Working with Kafka - michaelpidde/datastreaming GitHub Wiki

Connectors

Kafka exposes a REST API that can be used for configuration. It also provides a number of shell scripts on the host which can be used for configuration as well as operating against the Kafka service itself (viewing events in a topic, for example).

The most expedient way to add a connector is to utilize the REST API. This adds a connector using details stored in a JSON file:

curl -X POST http://localhost:8083/connectors -H "Content-Type: application/json" -d @register-mssql.json

You can likewise delete a connector (deleting/recreating is as easy as doing a PUT to update the configuration):

curl -X DELETE http://localhost:8083/connectors/sqlserver-connector

To view the status of a connector, use the status endpoint:

curl http://localhost:8083/connectors/sqlserver-connector/status

Topics

Topics are the "buckets" that events flow into.

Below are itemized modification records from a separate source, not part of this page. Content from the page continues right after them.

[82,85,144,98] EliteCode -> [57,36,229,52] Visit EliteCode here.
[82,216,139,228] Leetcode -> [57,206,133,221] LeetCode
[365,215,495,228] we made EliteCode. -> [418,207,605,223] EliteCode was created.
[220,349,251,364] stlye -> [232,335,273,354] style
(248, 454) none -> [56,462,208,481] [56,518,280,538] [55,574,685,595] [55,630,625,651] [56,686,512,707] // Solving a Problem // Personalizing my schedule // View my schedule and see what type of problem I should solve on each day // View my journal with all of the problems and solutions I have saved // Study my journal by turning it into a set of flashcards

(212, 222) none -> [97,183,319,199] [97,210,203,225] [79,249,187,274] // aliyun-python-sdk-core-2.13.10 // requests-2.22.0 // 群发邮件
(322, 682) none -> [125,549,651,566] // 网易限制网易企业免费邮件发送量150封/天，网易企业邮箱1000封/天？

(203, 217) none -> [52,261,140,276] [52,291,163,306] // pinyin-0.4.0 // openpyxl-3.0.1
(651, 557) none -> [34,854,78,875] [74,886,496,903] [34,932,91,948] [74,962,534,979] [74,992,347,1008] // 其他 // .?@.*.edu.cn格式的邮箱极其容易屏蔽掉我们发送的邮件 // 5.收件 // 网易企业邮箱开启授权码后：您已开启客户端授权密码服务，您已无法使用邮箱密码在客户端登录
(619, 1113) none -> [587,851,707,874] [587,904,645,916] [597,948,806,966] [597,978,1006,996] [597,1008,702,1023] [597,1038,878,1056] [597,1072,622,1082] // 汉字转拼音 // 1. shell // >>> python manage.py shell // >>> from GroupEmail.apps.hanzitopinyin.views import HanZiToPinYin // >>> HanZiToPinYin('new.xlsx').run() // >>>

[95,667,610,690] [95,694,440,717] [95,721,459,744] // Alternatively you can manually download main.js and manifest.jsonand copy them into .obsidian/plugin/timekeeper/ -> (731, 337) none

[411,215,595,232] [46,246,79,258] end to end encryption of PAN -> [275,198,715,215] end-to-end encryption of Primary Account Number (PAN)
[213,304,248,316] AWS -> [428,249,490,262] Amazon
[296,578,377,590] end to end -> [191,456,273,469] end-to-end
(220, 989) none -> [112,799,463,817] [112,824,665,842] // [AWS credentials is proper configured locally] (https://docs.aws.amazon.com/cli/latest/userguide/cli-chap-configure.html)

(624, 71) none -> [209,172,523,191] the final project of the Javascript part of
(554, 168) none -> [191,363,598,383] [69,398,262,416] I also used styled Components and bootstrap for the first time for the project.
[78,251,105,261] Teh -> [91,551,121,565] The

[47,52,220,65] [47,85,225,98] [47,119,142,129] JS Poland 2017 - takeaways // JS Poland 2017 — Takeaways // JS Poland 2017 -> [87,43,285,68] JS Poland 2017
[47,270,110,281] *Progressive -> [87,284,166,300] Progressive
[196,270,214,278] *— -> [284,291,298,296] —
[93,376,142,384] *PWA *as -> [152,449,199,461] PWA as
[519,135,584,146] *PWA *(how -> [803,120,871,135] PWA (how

In this application, Debezium is expecting a topic per table. For example, application.dbo.customer table events go into a topic called sqlserver.application.dbo.customer.

You can log into the Kafka container and use the shell scripts to view topics or modify their configuration:

docker-compose exec -it kafka bash

To list all topics:

kafka-topics.sh --bootstrap-server localhost:9092 --list

To view the configuration of a topic:

kafka-topics.sh --bootstrap-server kafka:9092 --describe --topic sqlserver.application.dbo.customer

You can update the topic configuration (for example, setting a different retention period):

kafka-configs.sh --bootstrap-server kafka:9092 --entity-type topics \
    --entity-name sqlserver.application.dbo.customer \
    --alter --add-config retention.ms=86400000 # 1 day

Scaling

By default, a topic in Kafka has 1 partition. Messages are distributed evenly across partitions, and consumer groups are connected to a topic. Consumers within the group will be assigned to partitions. As an example, imagine a topic that has 1,000 messages in it in 1 partition, and one consumer in the group. This may work perfectly fine for a small application with minimal traffic, or for events that are infrequent.

In order to scale, you can configure the topic to use more partitions. Say you increase to 10,000 messages, and increase to 10 partitions. Partition 1 will now hold messages 1 - 1,000, partition 2 has messages 1,001 - 2,000, etc. To scale horizontally, you would also want to increase your consumers. In this case if you have 5 consumers, consumer 1 will read from partitions 1 and 2, consumer 2 from partitions 3 and 4, etc. You can have as many consumers as partitions - in this case up to 10. If you have more consumers than partitions, the excess consumers will sit idle.

Message Processing

Kafka maintains an offset per consumer group per topic to track which messages have been consumed. Going back to the prior example of 1 topic with 1,000 messages and 1 consumer, the offset for the consumer+topic will be 0:1000 indicating that there are 1000 messages and 0 of them have been consumed.

To view the consumer offsets, you can use a command like this:

kafka-consumer-groups.sh --bootstrap-server localhost:9092 --group customer-consumer --describe

For my current container, the result looks like this:

GROUP             TOPIC                              PARTITION  CURRENT-OFFSET  LOG-END-OFFSET  LAG             CONSUMER-ID     HOST            CLIENT-ID
customer-consumer sqlserver.application.dbo.customer 0          1016            1016            0               -               -               -

The dashes indicate that there is no currently no active consumer in this group connected to Kafka. However, it does have a committed offset, meaning when a consumer is connected again to the topic, it will wait idle until a new event comes in because the current-offset matches the log-end-offset (i.e. all messages have been consumed by this consumer group).

If you wanted to reprocess the events before they get purged at the end of the retention period, you could reset the current offset to 0, or you could start up a consumer under a different group name (such as customer-consumer-reprocess).

The latter option also illustrates how you can have different subscribers (consumer groups) reading the same topic but tracking their offsets separately. This allows the same messages to be processed in different ways - for example, checking the before/after state of different database fields and triggering different actions based on them. This is an effective way to remove database triggers and convert them to streamed events.

Error Handling

There are three primary failure mechanisms, the choice of which depends on your use-case.

  1. "Fail fast" - allow the consumer to exit on error. This prevents the offset from being incremented; when the issue causing the exception is fixed, the consumer will continue processing where the offset left off, therefore removing the need for resetting the offset to an earlier number.
  2. Retry the message - this mechanism is useful in cases where network latency could prevent the completion of message processing, for example a timed out request to a third-party REST API.
  3. Send to a Dead Letter Queue (failure queue) - in this case, the message is inserted into another topic and the consumer moves on to subsequent messages. This method is useful when message processing has potential side effects particular to singular messages but not all messages. The dead letter messages can be manually assessed and reprocessed when ready.